Review 1: The effect of ultrafiltration transmembrane permeation on the flow field in a surrogate system of an artificial kidney

Conflict of interest statement

Reviewer declares none

Comments

Comments to the Author: The authors focused the manuscript on the effect of ultrafiltration transmembrane permation on the flow field by using a surrogate system of a hemodialyzer. They tested two flat-sheet laboratory-made hybrid membranes of cellulose acetate(CA)/silica(SiO2): CA30/5%SiO2 and CA22/5%SiO2.

The experimental results are interesting and I suggest to revise the manuscript in order to clarify some minor issues.

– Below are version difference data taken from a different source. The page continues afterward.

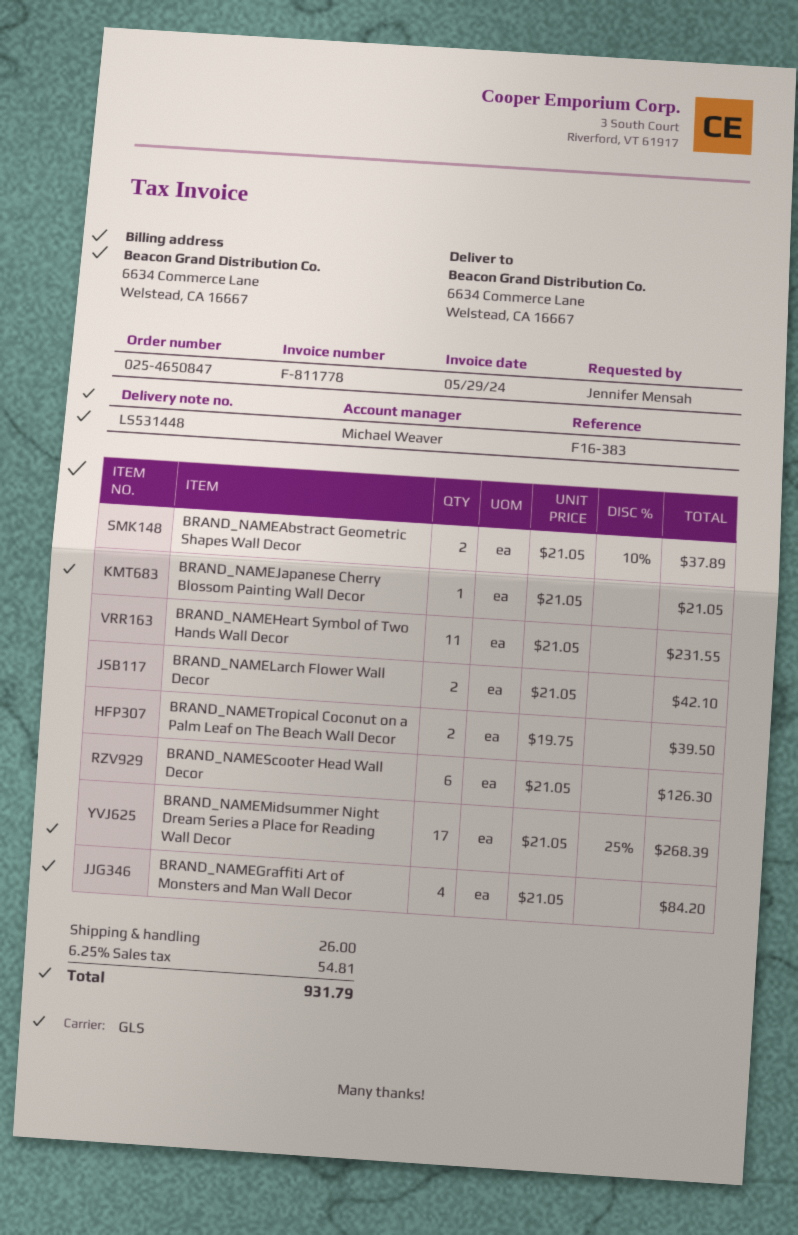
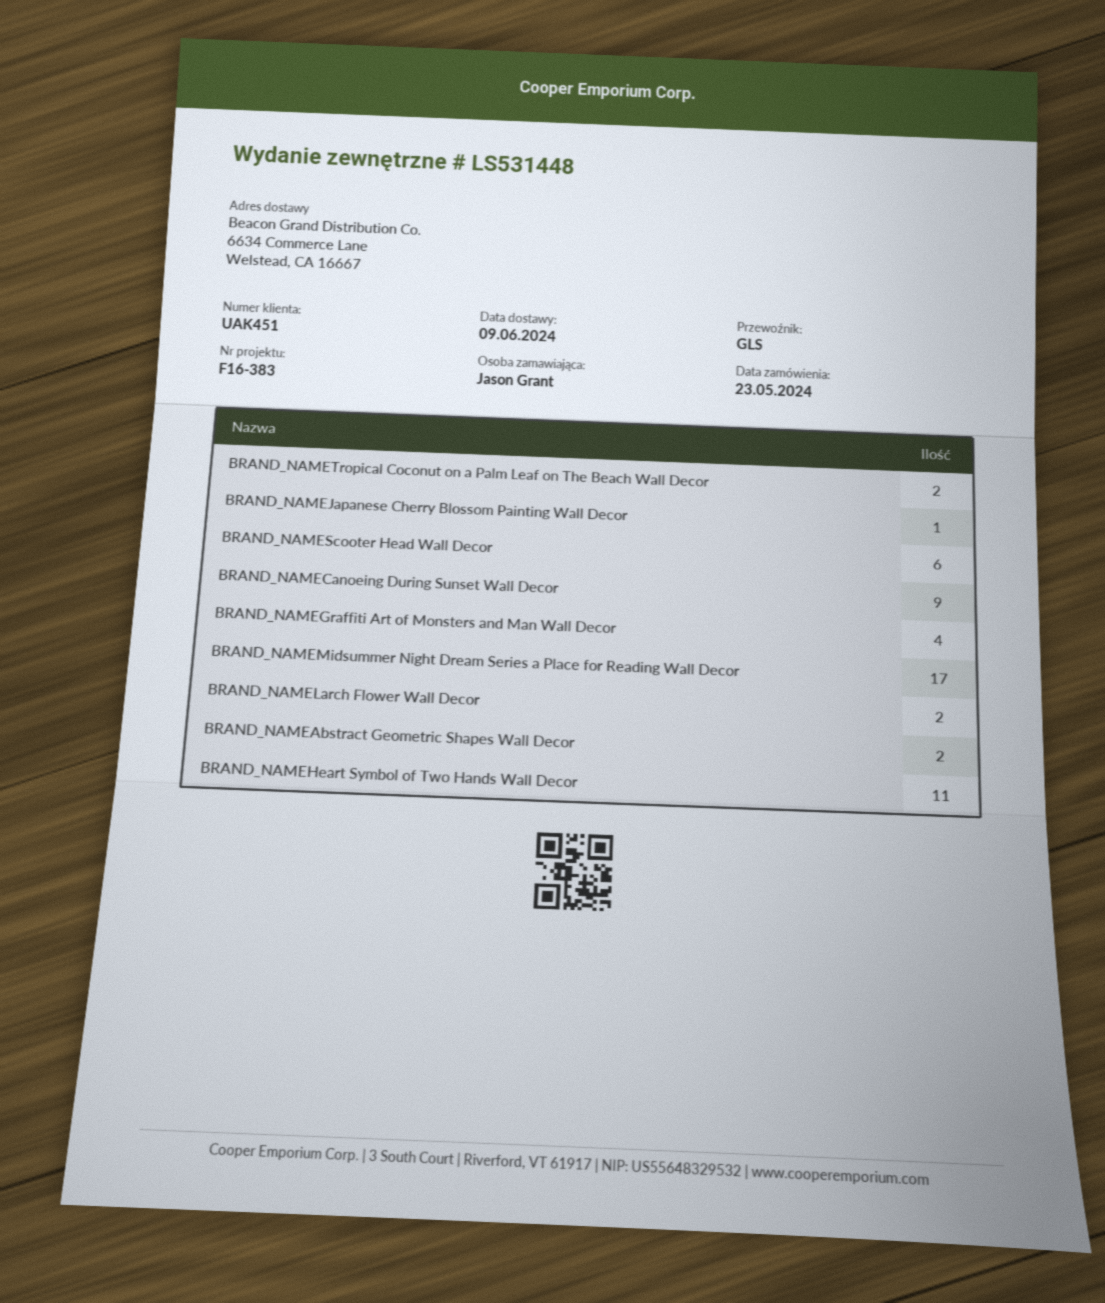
ordered by: Jennifer Mensah -> Jason Grant
BRAND_NAMECanoeing During Sunset Wall Decor: none -> 9

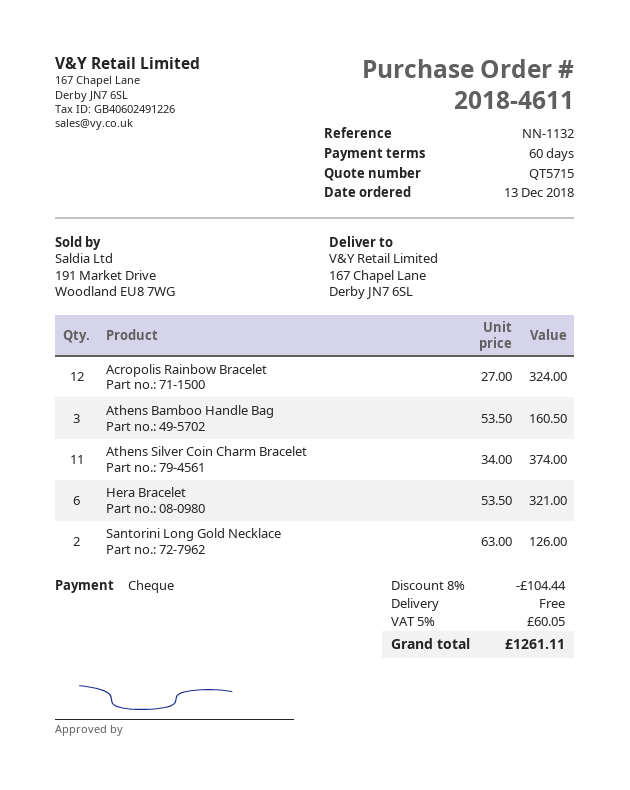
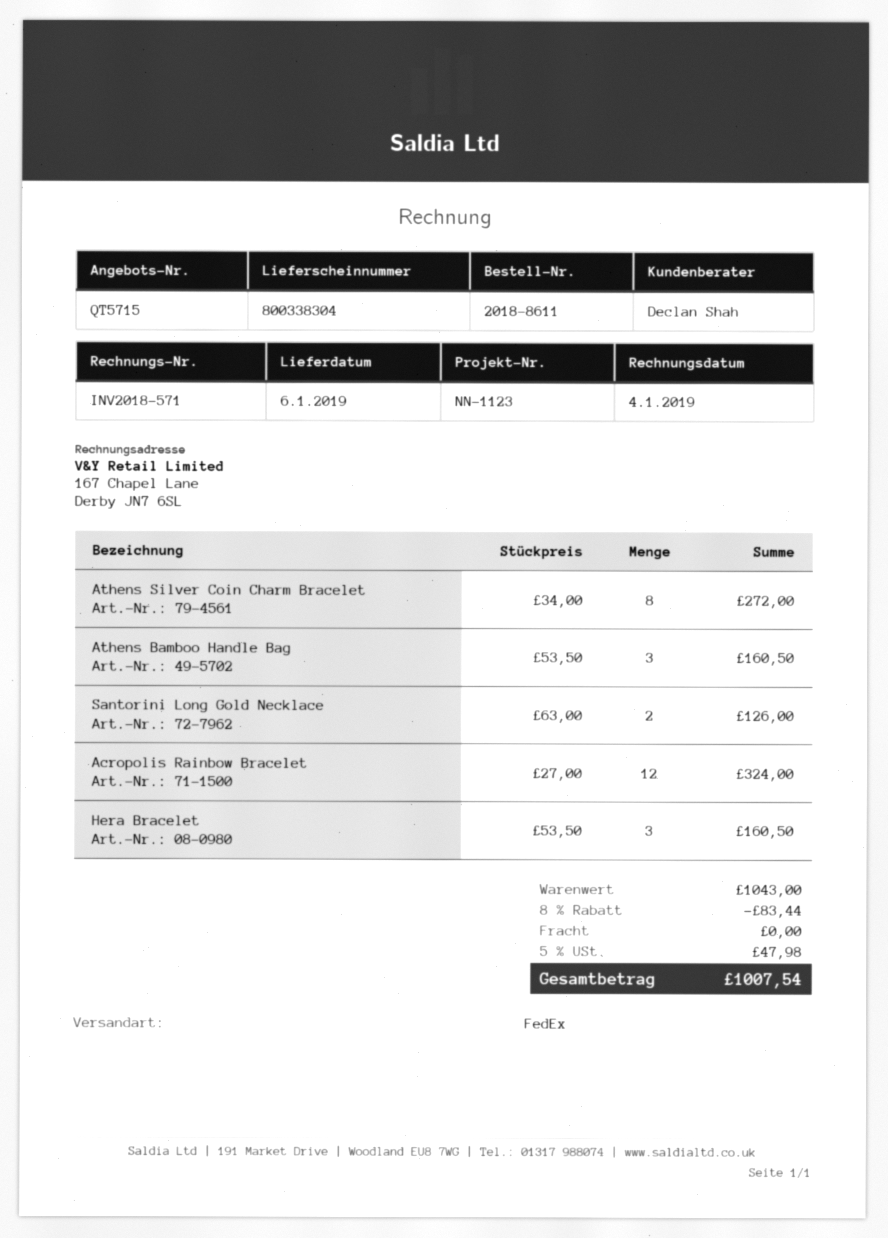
order number: 2018-4611 -> 2018-8611
reference: NN-1132 -> NN-1123
Athens Silver Coin Charm Bracelet: 11 x 34.00 = 374.00 -> 8 x 34.00 = 272.00
Hera Bracelet: 6 x 53.50 = 321.00 -> 3 x 53.50 = 160.50
discount: 8% = 104.44 -> 8% = 83.44
tax: 5% = 60.05 -> 5% = 47.98
total: 1261.11 -> 1007.54

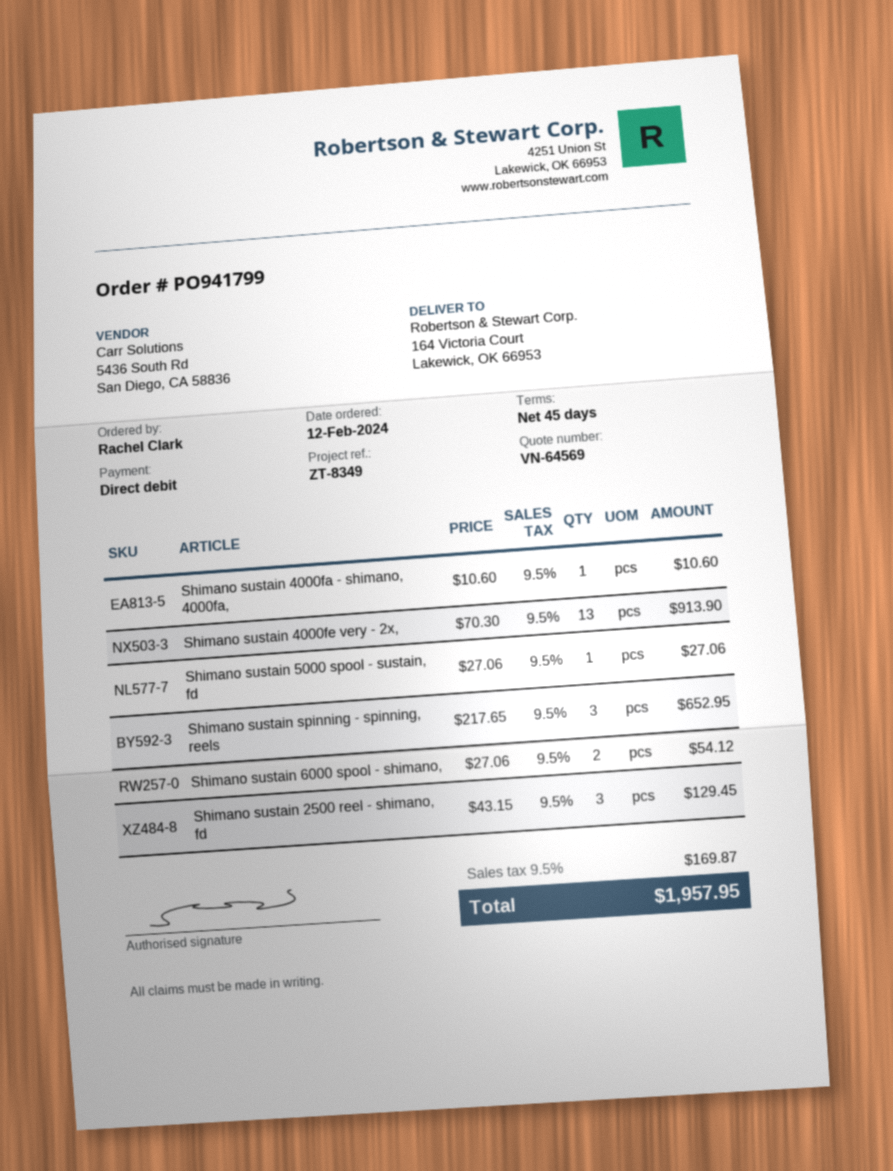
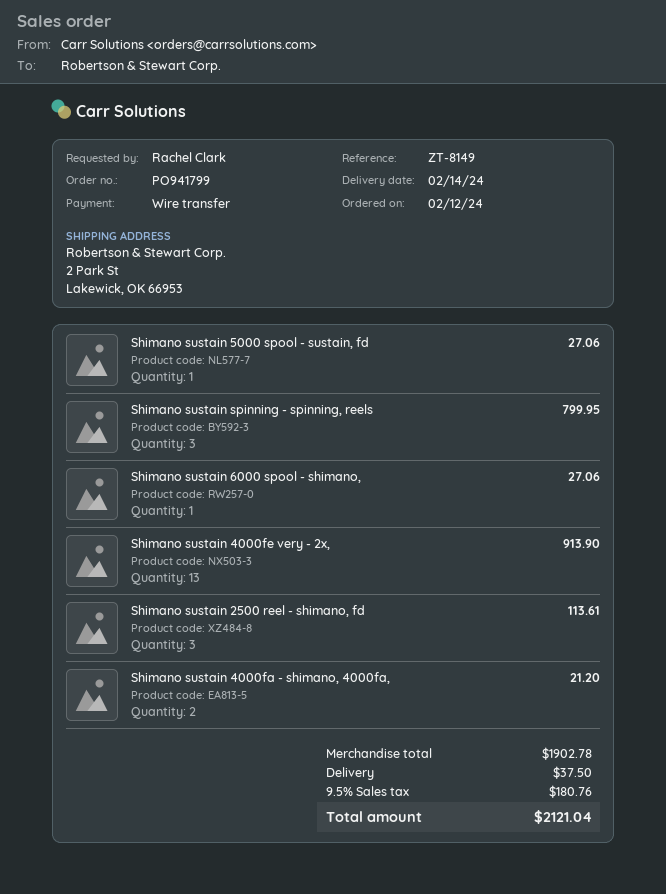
reference: ZT-8349 -> ZT-8149
payment method: direct debit -> bank transfer
ship to: 164 Victoria Court, Lakewick, OK 66953 -> 2 Park St, Lakewick, OK 66953
Shimano sustain 4000fa - shimano, 4000fa,: 1 for 10.60 -> 2 for 21.20
Shimano sustain spinning - spinning, reels: 3 for 652.95 -> 3 for 799.95
Shimano sustain 6000 spool - shimano,: 2 for 54.12 -> 1 for 27.06
Shimano sustain 2500 reel - shimano, fd: 3 for 129.45 -> 3 for 113.61
shipping: none -> 37.50
tax: 9.5% = 169.87 -> 9.5% = 180.76
total: 1957.95 -> 2121.04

1) The Authors should include in the manuscript information about the membranes used in this study (e.g., pore size, porosity, thickness, physico-chemical, etc.) in order to provide to readers a comprehensive view of the membrane characteristics and to appreciate the differences with other suitable commercial membranes.

2) A more detailed description and discussion for Figure 4 would be more appropriate.

Presentation

Overall score 3.3 out of 5
Is the article written in clear and proper English? (30%)
4 out of 5
Is the data presented in the most useful manner? (40%)
3 out of 5
Does the paper cite relevant and related articles appropriately? (30%)
3 out of 5

Context

Overall score 4 out of 5
Does the title suitably represent the article? (25%)
4 out of 5
Does the abstract correctly embody the content of the article? (25%)
4 out of 5
Does the introduction give appropriate context? (25%)
4 out of 5
Is the objective of the experiment clearly defined? (25%)
4 out of 5

Analysis

Overall score 3.6 out of 5
Does the discussion adequately interpret the results presented? (40%)
3 out of 5
Is the conclusion consistent with the results and discussion? (40%)
4 out of 5
Are the limitations of the experiment as well as the contributions of the experiment clearly outlined? (20%)
4 out of 5

Review 2: The effect of ultrafiltration transmembrane permeation on the flow field in a surrogate system of an artificial kidney

Conflict of interest statement

reviewer declares none

Comments

Comments to the Author: The article is very interesting and timely, as it addresses an important topic in the development of artificial kidney devices with improved characteristics.

Minor comments:

Lines 49-50: ‚pressure drop mirrors the magnitude of such forces‘, please explain more clearly what is the relation here (maybe add a reference?), and maybe replace ‘such forces’ by ‘ forces due to these shear stresses’ or similar.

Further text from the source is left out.